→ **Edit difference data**
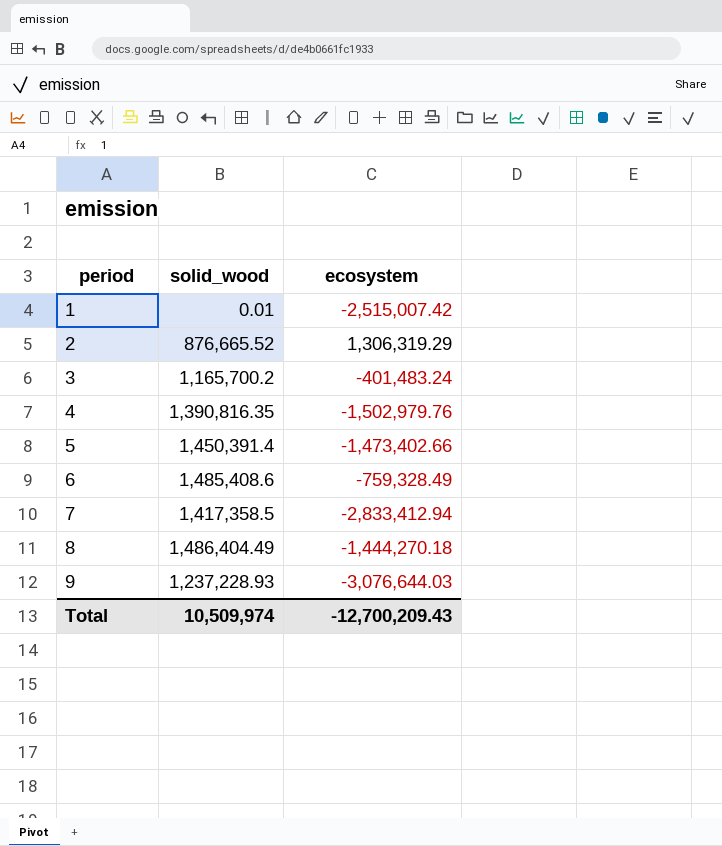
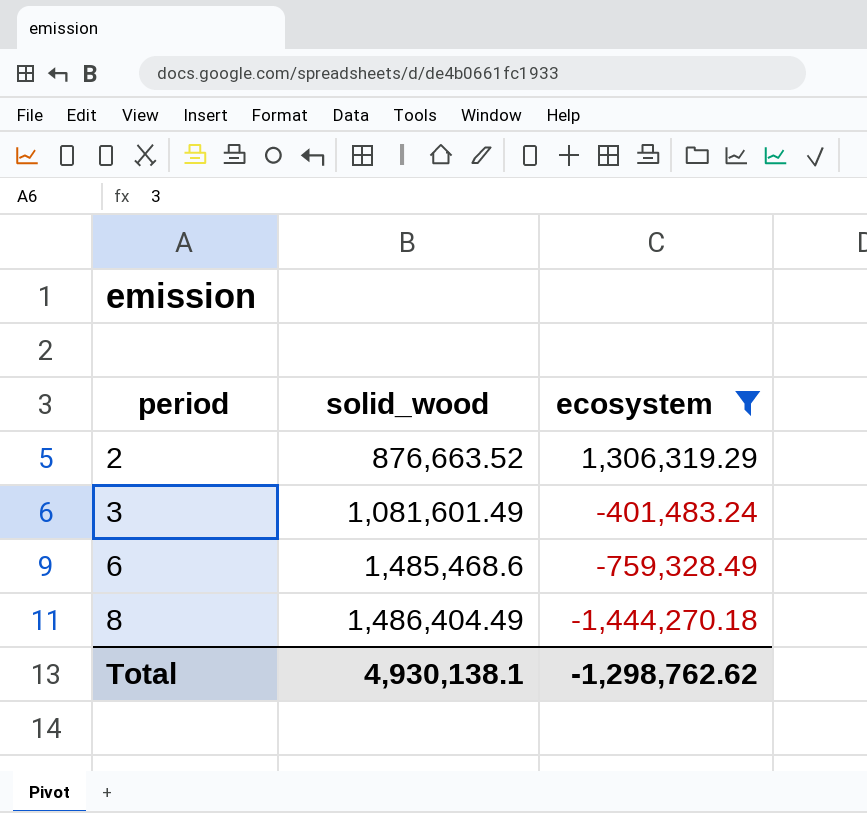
filter: none -> ecosystem >= -1,444,270.18
2 | solid_wood: 876,665.52 -> 876,663.52
3 | solid_wood: 1,165,700.2 -> 1,081,601.49
6 | solid_wood: 1,485,408.6 -> 1,485,468.6
Total | solid_wood: 10,509,974 -> 4,930,138.1
Total | ecosystem: -12,700,209.43 -> -1,298,762.62

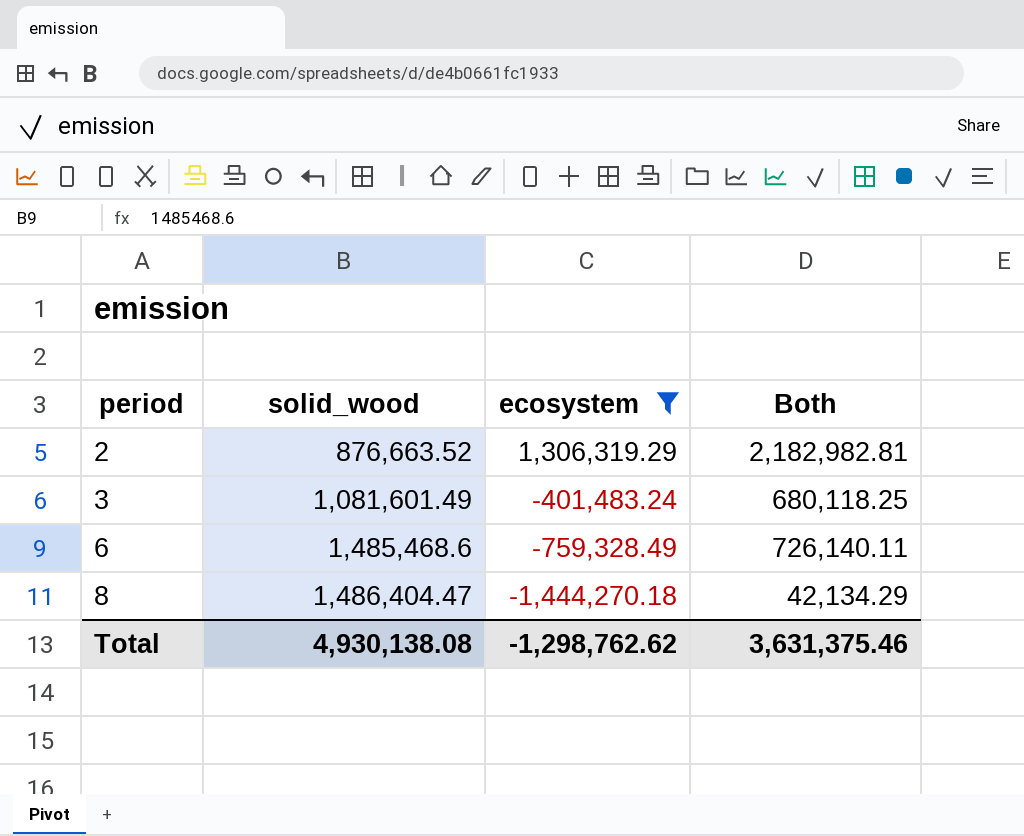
column Both | formula: none -> [solid_wood] + [ecosystem]
8 | solid_wood: 1,486,404.49 -> 1,486,404.47
Total | solid_wood: 4,930,138.1 -> 4,930,138.08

→ **EXERCISE**
Your task is to return every entry exactly as it was written, with the pictures removed.

→ **RESPONSE FOR THIS EXERCISE**
filter: none -> ecosystem >= -1,444,270.18
2 | solid_wood: 876,665.52 -> 876,663.52
3 | solid_wood: 1,165,700.2 -> 1,081,601.49
6 | solid_wood: 1,485,408.6 -> 1,485,468.6
Total | solid_wood: 10,509,974 -> 4,930,138.1
Total | ecosystem: -12,700,209.43 -> -1,298,762.62

column Both | formula: none -> [solid_wood] + [ecosystem]
8 | solid_wood: 1,486,404.49 -> 1,486,404.47
Total | solid_wood: 4,930,138.1 -> 4,930,138.08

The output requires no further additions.